Guidance on the assignment, in some common circumstances, of probability density functions for the input quantities in a measurement model is given in GUM Supplement 1 [3, section 6].

p is the coverage probability, which can be 0.90, 0.95 or 0.99, and type defines the type of coverage interval, which can be 'Shortest' or 'Symmetric'.

controls is a row vector of five elements and contains controls for the Monte Carlo calculation as follows:

controls(1) determines whether the calculation is adaptive (1) or not (0);

controls(2) is the maximum number of Monte Carlo trials to be undertaken (as a multiple of 10 000);

controls(3) is the number of histogram bins for defining an approximation to the probability density function for the output quantity;

controls(4) is the initial state of the random number generator used in generating random draws from the probability distributions for the input quantities;

controls(5) is the number of significant decimal digits regarded as meaningful in the value of the standard uncertainty when testing for stabilization of the results.

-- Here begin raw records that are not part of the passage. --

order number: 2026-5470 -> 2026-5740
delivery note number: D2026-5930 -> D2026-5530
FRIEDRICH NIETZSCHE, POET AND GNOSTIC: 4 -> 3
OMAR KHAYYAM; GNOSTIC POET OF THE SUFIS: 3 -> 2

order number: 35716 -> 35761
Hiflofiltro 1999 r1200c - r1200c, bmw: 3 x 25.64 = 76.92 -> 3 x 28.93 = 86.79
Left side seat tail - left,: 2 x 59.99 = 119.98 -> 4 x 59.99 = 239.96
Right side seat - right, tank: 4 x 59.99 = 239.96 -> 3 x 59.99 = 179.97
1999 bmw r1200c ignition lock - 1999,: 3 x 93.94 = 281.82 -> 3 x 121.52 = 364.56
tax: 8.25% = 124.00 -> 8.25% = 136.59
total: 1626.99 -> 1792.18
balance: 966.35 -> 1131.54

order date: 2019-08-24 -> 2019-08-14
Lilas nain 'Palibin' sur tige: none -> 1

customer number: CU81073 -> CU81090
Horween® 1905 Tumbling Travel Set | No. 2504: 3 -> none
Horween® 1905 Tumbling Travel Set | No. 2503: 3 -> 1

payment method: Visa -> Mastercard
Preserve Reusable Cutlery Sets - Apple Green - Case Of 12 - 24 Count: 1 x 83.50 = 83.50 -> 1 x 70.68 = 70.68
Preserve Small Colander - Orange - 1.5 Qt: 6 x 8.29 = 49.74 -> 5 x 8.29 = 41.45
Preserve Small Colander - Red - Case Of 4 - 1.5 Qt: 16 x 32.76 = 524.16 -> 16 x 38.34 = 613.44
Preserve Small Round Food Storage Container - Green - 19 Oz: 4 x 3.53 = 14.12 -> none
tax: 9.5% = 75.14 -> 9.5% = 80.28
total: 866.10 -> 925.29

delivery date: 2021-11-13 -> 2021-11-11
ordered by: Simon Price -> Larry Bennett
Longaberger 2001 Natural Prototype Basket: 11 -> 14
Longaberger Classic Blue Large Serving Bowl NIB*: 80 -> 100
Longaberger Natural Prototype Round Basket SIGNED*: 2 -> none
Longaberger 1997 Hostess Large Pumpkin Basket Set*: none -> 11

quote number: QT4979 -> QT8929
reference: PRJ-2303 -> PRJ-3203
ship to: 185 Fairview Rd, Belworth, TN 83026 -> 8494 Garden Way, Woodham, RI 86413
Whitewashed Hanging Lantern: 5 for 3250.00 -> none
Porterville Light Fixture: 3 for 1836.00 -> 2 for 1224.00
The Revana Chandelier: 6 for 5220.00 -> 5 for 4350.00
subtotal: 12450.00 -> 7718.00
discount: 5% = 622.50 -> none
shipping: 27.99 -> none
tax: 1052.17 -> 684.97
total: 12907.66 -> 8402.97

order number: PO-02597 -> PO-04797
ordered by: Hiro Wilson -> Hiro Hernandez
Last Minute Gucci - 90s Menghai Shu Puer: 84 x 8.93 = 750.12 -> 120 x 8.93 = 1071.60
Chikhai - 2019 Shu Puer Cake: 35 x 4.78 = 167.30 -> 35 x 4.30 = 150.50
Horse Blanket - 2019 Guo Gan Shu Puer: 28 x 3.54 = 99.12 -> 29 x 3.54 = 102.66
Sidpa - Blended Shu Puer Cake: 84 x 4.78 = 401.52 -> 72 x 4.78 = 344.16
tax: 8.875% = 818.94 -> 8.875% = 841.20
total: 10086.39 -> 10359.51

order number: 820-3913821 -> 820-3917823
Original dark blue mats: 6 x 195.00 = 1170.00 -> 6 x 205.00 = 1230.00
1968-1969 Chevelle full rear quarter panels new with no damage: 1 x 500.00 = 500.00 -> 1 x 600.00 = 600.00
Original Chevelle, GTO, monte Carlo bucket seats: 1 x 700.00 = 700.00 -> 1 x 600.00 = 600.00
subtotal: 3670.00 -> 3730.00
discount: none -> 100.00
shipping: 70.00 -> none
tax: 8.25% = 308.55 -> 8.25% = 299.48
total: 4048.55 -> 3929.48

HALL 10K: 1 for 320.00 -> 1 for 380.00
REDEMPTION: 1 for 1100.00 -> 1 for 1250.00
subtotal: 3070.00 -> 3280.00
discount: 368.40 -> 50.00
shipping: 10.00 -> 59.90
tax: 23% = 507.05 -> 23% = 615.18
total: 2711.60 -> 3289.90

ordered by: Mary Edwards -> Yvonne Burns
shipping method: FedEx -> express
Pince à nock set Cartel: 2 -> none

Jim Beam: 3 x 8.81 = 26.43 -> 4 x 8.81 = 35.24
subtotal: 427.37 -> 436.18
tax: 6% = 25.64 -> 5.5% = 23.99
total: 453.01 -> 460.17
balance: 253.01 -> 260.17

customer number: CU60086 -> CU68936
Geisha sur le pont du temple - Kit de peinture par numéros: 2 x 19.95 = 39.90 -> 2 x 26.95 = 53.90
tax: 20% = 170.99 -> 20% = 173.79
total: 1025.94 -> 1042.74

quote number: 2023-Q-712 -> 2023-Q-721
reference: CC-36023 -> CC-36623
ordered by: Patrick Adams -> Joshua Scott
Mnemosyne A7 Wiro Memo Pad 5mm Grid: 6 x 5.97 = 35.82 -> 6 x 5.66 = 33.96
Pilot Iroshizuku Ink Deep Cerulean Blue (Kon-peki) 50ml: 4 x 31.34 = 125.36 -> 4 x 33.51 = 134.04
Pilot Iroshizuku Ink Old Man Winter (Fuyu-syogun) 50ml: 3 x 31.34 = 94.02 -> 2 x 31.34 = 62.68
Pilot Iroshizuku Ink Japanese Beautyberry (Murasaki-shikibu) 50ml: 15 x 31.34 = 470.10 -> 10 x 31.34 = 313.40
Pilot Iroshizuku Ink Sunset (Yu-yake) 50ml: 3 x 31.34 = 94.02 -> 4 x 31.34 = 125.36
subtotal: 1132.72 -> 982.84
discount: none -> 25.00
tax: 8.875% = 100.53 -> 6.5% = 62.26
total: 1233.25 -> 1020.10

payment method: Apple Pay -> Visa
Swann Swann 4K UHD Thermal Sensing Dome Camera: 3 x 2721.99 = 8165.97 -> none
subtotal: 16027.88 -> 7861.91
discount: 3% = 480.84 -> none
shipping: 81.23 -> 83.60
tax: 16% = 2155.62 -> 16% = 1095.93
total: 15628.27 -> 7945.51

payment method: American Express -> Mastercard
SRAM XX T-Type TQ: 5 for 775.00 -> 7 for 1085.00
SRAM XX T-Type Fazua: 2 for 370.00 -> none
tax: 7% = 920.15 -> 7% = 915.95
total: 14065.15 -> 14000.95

Section 5.1 of M G Cox, P M Harris and I M Smith, Software specifications for uncertainty evaluation, 2010, describes the procedure implemented in the Monte Carlo calculation.

Section 3.1.1 of M G Cox, P M Harris and I M Smith, Software for GUM Supplement 1: User Manual, 2011, describes the specifications of the different probability distributions. (Note that this document describes other probability distributions that are not considered here.)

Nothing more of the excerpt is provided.